3 Challenges Australian FinTechs Face When Implementing an Effective AML Program

Over the last few years, the financial services landscape in Australia has seen significant change. The emergence of local FinTech companies and spikes in investor funding has shown a nationwide pivot toward offering financial services in the digital space. However, one constant is the strong emphasis on anti-money laundering and combatting the financing of terrorism (AML/CFT) by the regulators. 

Australian law and regulation set clear requirements concerning a firm’s key obligations, particularly what needs to be in its AML/CTF program. However, when it comes to implementation, there are challenges, which can be grouped into three areas – paper, people, and platforms. 

Paper

When starting a new enterprise, spending time immersed in documentation seems far from enticing. Nonetheless, it is not only mandated by Australian law, but it is of immense practical value to invest time in this effort early on. It is also a foundation for a FinTech’s relationship with independent reviewers and regulators, providing them with visible evidence that the firm understands its responsibilities and is acting on them. If the documents are not there, confidence falls immediately. Without it, they have no benchmark against which to assess the firm’s conduct. 

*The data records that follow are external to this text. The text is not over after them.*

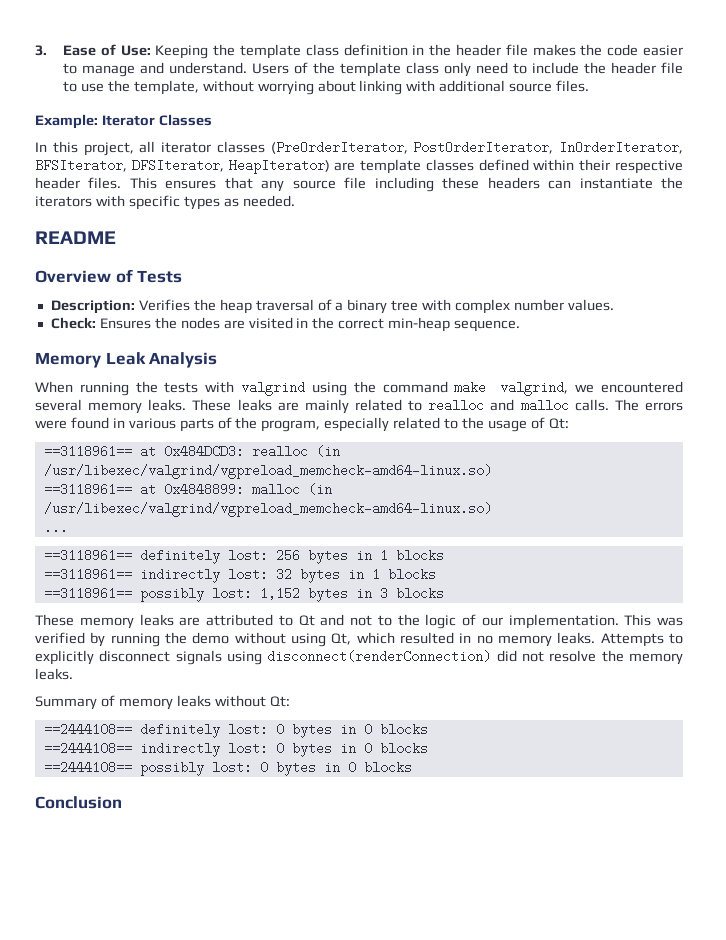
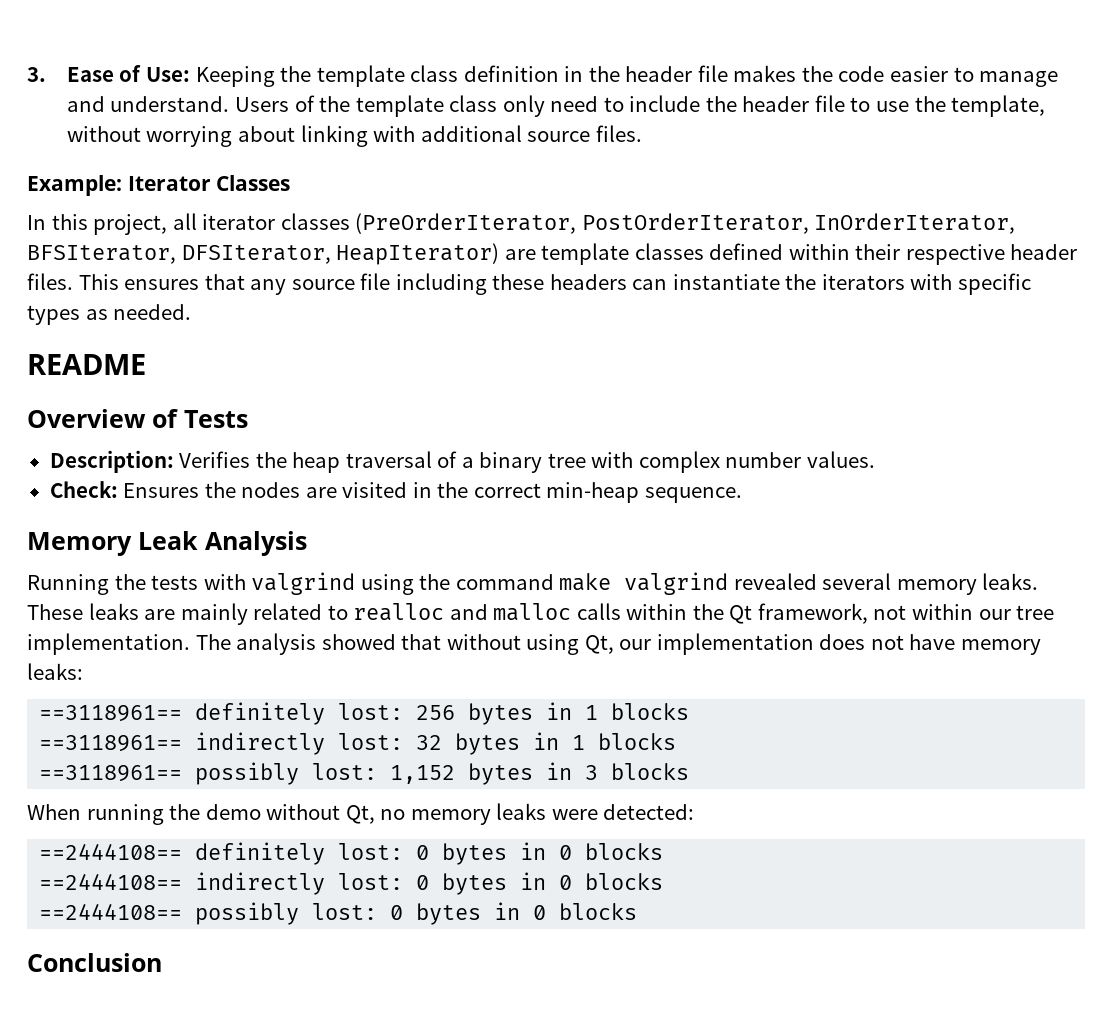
- When running the tests with valgrind using the command make valgrind, we encountered several memory leaks.
+ Running the tests with valgrind using the command make valgrind revealed several memory leaks.
- These leaks are mainly related to realloc and malloc calls. The errors were found in various parts of the program, especially related to the usage of Qt:
- ==3118961== at 0x484DCD3: realloc (in /usr/libexec/valgrind/vgpreload_memcheck-amd64-linux.so)
- ==3118961== at 0x4848899: malloc (in /usr/libexec/valgrind/vgpreload_memcheck-amd64-linux.so)
- ...
+ These leaks are mainly related to realloc and malloc calls within the Qt framework, not within our tree implementation. The analysis showed that without using Qt, our implementation does not have memory leaks:
- These memory leaks are attributed to Qt and not to the logic of our implementation. This was verified by running the demo without using Qt, which resulted in no memory leaks. Attempts to explicitly disconnect signals using disconnect(renderConnection) did not resolve the memory leaks.
- Summary of memory leaks without Qt:
+ When running the demo without Qt, no memory leaks were detected:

So what should the “paper” element cover? It should go without saying that there should be documentation for every aspect of the key obligations, which should include the following types of documentation:

• Policies – Set out and codify which obligations are being met. 
• Processes  – Explain what is done to meet the policy requirements in practice, often schematically, including roles and responsibilities, stages of action, and tools and technologies. 
• Procedures – Address how processes are executed by those directly involved. 

People

As a firm grows, more staff will need to be hired to help form the AML/CTF compliance team. How big this team is and how it is structured will depend on the nature of the business at any one time, and it is common for growth to lead to the creation of dedicated teams for each aspect of AML/CTF. 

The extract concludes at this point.